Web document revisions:
========================

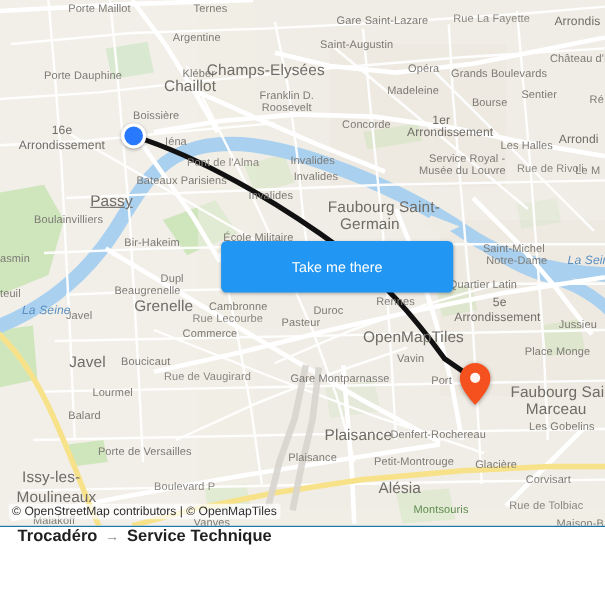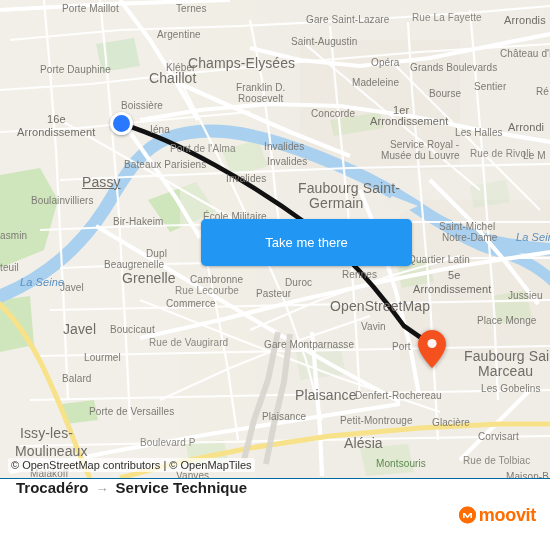--- a/index.html
+++ b/index.html
@@ -280,21 +280,21 @@
         <div class="lbl place" style="left: 285px; top: 277px;">Duroc</div>
         <div class="lbl place" style="left: 342px; top: 269px;">Rennes</div>
         <div class="lbl place" style="left: 60px; top: 282px;">Javel</div>
         <div class="lbl district" style="left: 448px; top: 269px;">5e</div>
         <div class="lbl district" style="left: 413px; top: 283px;">Arrondissement</div>
         <div class="lbl place" style="left: 508px; top: 290px;">Jussieu</div>
         <div class="lbl big" style="left: 63px; top: 321px;">Javel</div>
         <div class="lbl place" style="left: 139px; top: 298px; margin-left: 27px;">Commerce</div>
         <div class="lbl road" style="left: 175px; top: 285px;">Rue Lecourbe</div>
         <div class="lbl place" style="left: 256px; top: 288px;">Pasteur</div>
-        <div class="lbl big" style="left: 330px; top: 298px;">OpenStreetMap</div>
+        <div class="lbl big" style="left: 330px; top: 298px;">OpenMapTiles</div>
         <div class="lbl water" style="left: 20px; top: 276px;">La Seine</div>
         <div class="lbl place" style="left: 477px; top: 315px;">Place Monge</div>
         <div class="lbl place" style="left: 110px; top: 324px;">Boucicaut</div>
         <div class="lbl place" style="left: 361px; top: 321px;">Vavin</div>
         <div class="lbl place" style="left: 84px; top: 352px;">Lourmel</div>
         <div class="lbl road" style="left: 149px; top: 337px;">Rue de Vaugirard</div>
         <div class="lbl place" style="left: 264px; top: 339px;">Gare Montparnasse</div>
         <div class="lbl place" style="left: 392px; top: 341px;">Port</div>
         <div class="lbl big" style="left: 464px; top: 348px;">Faubourg Saint-</div>
         <div class="lbl big" style="left: 478px; top: 363px;">Marceau</div>
@@ -332,23 +332,14 @@
     <div class="attrib">© OpenStreetMap contributors | © OpenMapTiles</div>
   </div>
 
   <div class="bottom">
     <div class="route-text">
       <span class="route-from">Trocadéro</span>
       <span class="route-arrow">→</span>
       <span class="route-to">Service Technique</span>
     </div>
 
-    <div class="moovit">
-      <span class="moovit-dot">
-        <svg viewBox="0 0 17 17" width="17" height="17">
-          <circle cx="8.5" cy="8.5" r="8.5" fill="#ff6d00"></circle>
-          <path d="M4 11.5 L4 6.5 L6 6.5 L8.5 9.6 L11 6.5 L13 6.5 L13 11.5 L11.4 11.5 L11.4 8.6 L8.5 11.9 L5.6 8.6 L5.6 11.5 Z" fill="#ffffff"></path>
-        </svg>
-      </span>
-      <span class="moovit-word">moovit</span>
-    </div>
   </div>
 </div>
 
 </body></html>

========================

What is needed:
Exactly as they appear above, write out all the entries, but not the images.

Your solution:
--- a/index.html
+++ b/index.html
@@ -280,21 +280,21 @@
         <div class="lbl place" style="left: 285px; top: 277px;">Duroc</div>
         <div class="lbl place" style="left: 342px; top: 269px;">Rennes</div>
         <div class="lbl place" style="left: 60px; top: 282px;">Javel</div>
         <div class="lbl district" style="left: 448px; top: 269px;">5e</div>
         <div class="lbl district" style="left: 413px; top: 283px;">Arrondissement</div>
         <div class="lbl place" style="left: 508px; top: 290px;">Jussieu</div>
         <div class="lbl big" style="left: 63px; top: 321px;">Javel</div>
         <div class="lbl place" style="left: 139px; top: 298px; margin-left: 27px;">Commerce</div>
         <div class="lbl road" style="left: 175px; top: 285px;">Rue Lecourbe</div>
         <div class="lbl place" style="left: 256px; top: 288px;">Pasteur</div>
-        <div class="lbl big" style="left: 330px; top: 298px;">OpenStreetMap</div>
+        <div class="lbl big" style="left: 330px; top: 298px;">OpenMapTiles</div>
         <div class="lbl water" style="left: 20px; top: 276px;">La Seine</div>
         <div class="lbl place" style="left: 477px; top: 315px;">Place Monge</div>
         <div class="lbl place" style="left: 110px; top: 324px;">Boucicaut</div>
         <div class="lbl place" style="left: 361px; top: 321px;">Vavin</div>
         <div class="lbl place" style="left: 84px; top: 352px;">Lourmel</div>
         <div class="lbl road" style="left: 149px; top: 337px;">Rue de Vaugirard</div>
         <div class="lbl place" style="left: 264px; top: 339px;">Gare Montparnasse</div>
         <div class="lbl place" style="left: 392px; top: 341px;">Port</div>
         <div class="lbl big" style="left: 464px; top: 348px;">Faubourg Saint-</div>
         <div class="lbl big" style="left: 478px; top: 363px;">Marceau</div>
@@ -332,23 +332,14 @@
     <div class="attrib">© OpenStreetMap contributors | © OpenMapTiles</div>
   </div>
 
   <div class="bottom">
     <div class="route-text">
       <span class="route-from">Trocadéro</span>
       <span class="route-arrow">→</span>
       <span class="route-to">Service Technique</span>
     </div>
 
-    <div class="moovit">
-      <span class="moovit-dot">
-        <svg viewBox="0 0 17 17" width="17" height="17">
-          <circle cx="8.5" cy="8.5" r="8.5" fill="#ff6d00"></circle>
-          <path d="M4 11.5 L4 6.5 L6 6.5 L8.5 9.6 L11 6.5 L13 6.5 L13 11.5 L11.4 11.5 L11.4 8.6 L8.5 11.9 L5.6 8.6 L5.6 11.5 Z" fill="#ffffff"></path>
-        </svg>
-      </span>
-      <span class="moovit-word">moovit</span>
-    </div>
   </div>
 </div>
 
 </body></html>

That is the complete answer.